Data supplied START
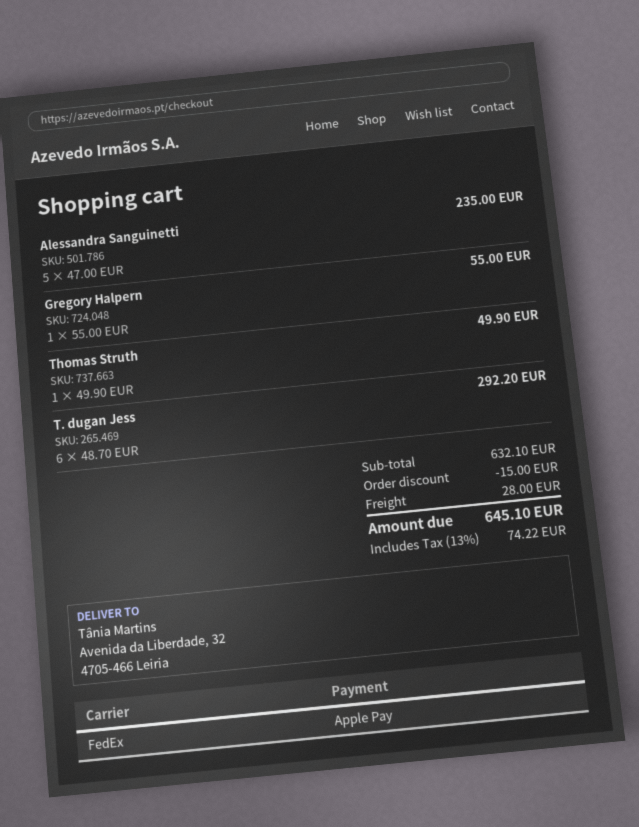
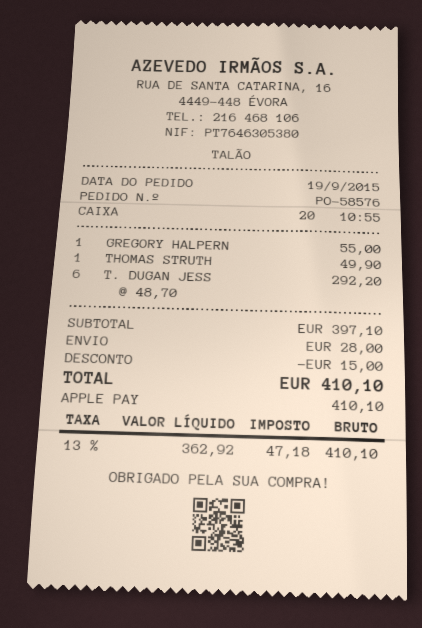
Alessandra Sanguinetti: 5 x 47.00 = 235.00 -> none
subtotal: 632.10 -> 397.10
tax: 13% = 74.22 -> 13% = 47.18
total: 645.10 -> 410.10

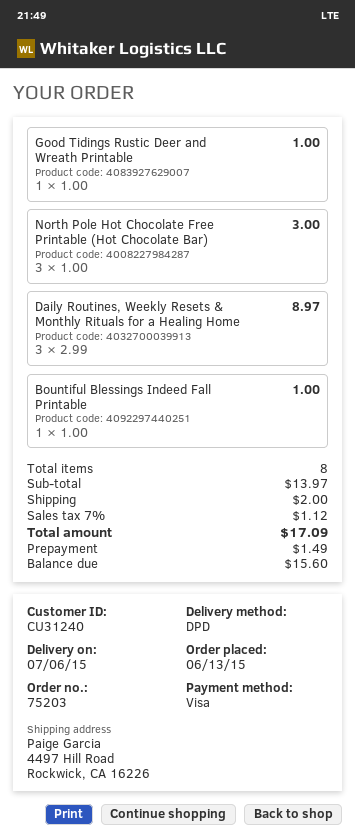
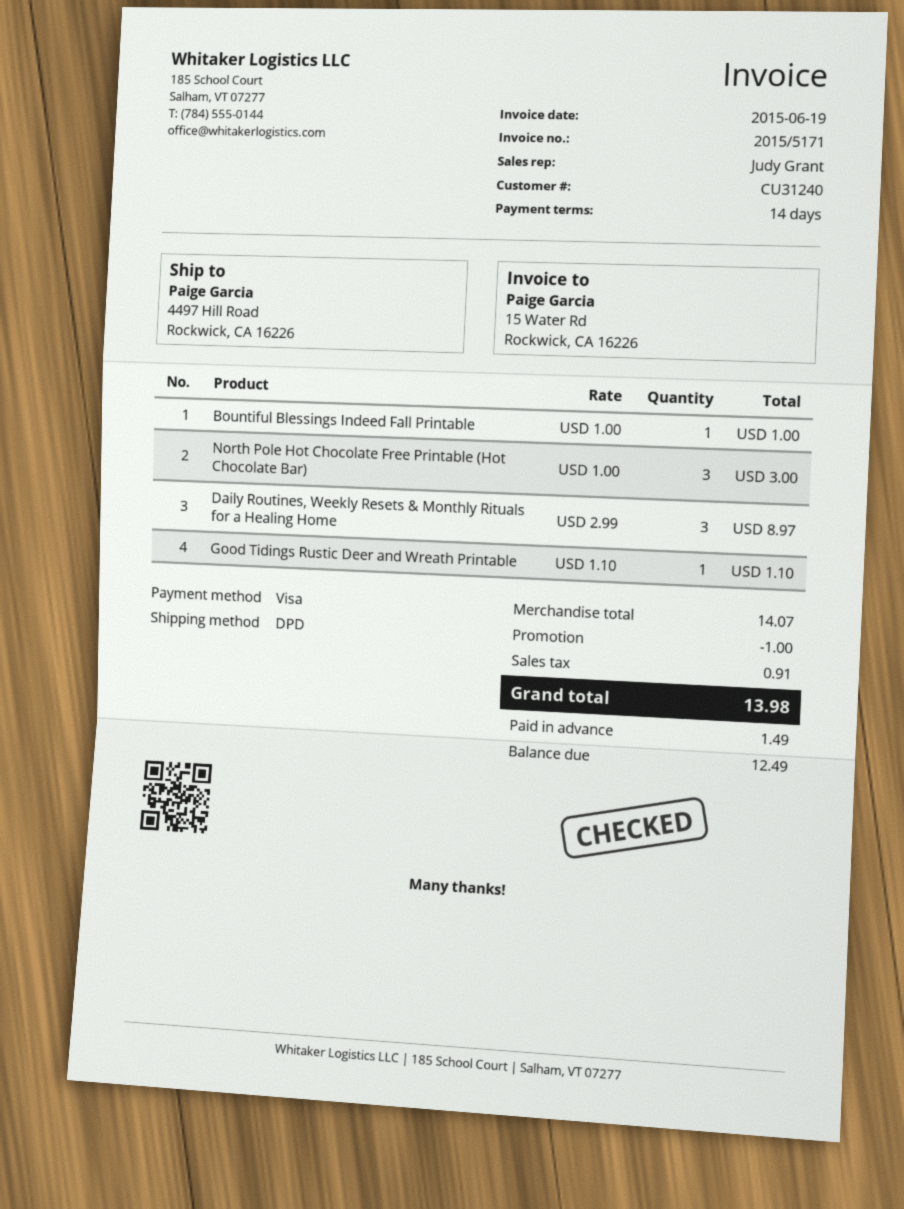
Good Tidings Rustic Deer and Wreath Printable: 1 x 1.00 = 1.00 -> 1 x 1.10 = 1.10
subtotal: 13.97 -> 14.07
discount: none -> 1.00
shipping: 2.00 -> none
tax: 1.12 -> 0.91
total: 17.09 -> 13.98
balance: 15.60 -> 12.49

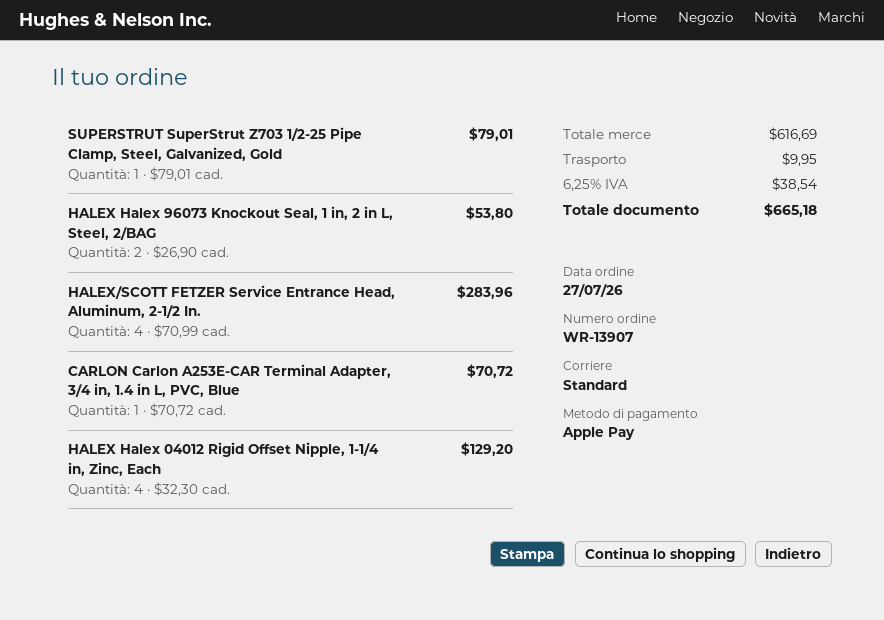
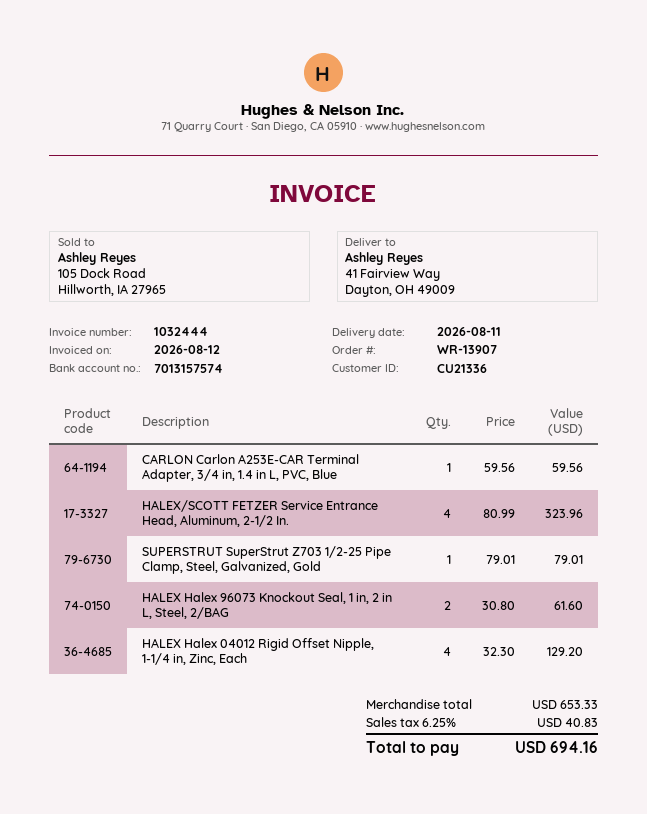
HALEX Halex 96073 Knockout Seal, 1 in, 2 in L, Steel, 2/BAG: 2 x 26.90 = 53.80 -> 2 x 30.80 = 61.60
HALEX/SCOTT FETZER Service Entrance Head, Aluminum, 2-1/2 In.: 4 x 70.99 = 283.96 -> 4 x 80.99 = 323.96
CARLON Carlon A253E-CAR Terminal Adapter, 3/4 in, 1.4 in L, PVC, Blue: 1 x 70.72 = 70.72 -> 1 x 59.56 = 59.56
subtotal: 616.69 -> 653.33
shipping: 9.95 -> none
tax: 6.25% = 38.54 -> 6.25% = 40.83
total: 665.18 -> 694.16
Data supplied END
Your assignment:
Each line in the records above should be reproduced exactly; images are not copied.

Final answer:
Alessandra Sanguinetti: 5 x 47.00 = 235.00 -> none
subtotal: 632.10 -> 397.10
tax: 13% = 74.22 -> 13% = 47.18
total: 645.10 -> 410.10

Good Tidings Rustic Deer and Wreath Printable: 1 x 1.00 = 1.00 -> 1 x 1.10 = 1.10
subtotal: 13.97 -> 14.07
discount: none -> 1.00
shipping: 2.00 -> none
tax: 1.12 -> 0.91
total: 17.09 -> 13.98
balance: 15.60 -> 12.49

HALEX Halex 96073 Knockout Seal, 1 in, 2 in L, Steel, 2/BAG: 2 x 26.90 = 53.80 -> 2 x 30.80 = 61.60
HALEX/SCOTT FETZER Service Entrance Head, Aluminum, 2-1/2 In.: 4 x 70.99 = 283.96 -> 4 x 80.99 = 323.96
CARLON Carlon A253E-CAR Terminal Adapter, 3/4 in, 1.4 in L, PVC, Blue: 1 x 70.72 = 70.72 -> 1 x 59.56 = 59.56
subtotal: 616.69 -> 653.33
shipping: 9.95 -> none
tax: 6.25% = 38.54 -> 6.25% = 40.83
total: 665.18 -> 694.16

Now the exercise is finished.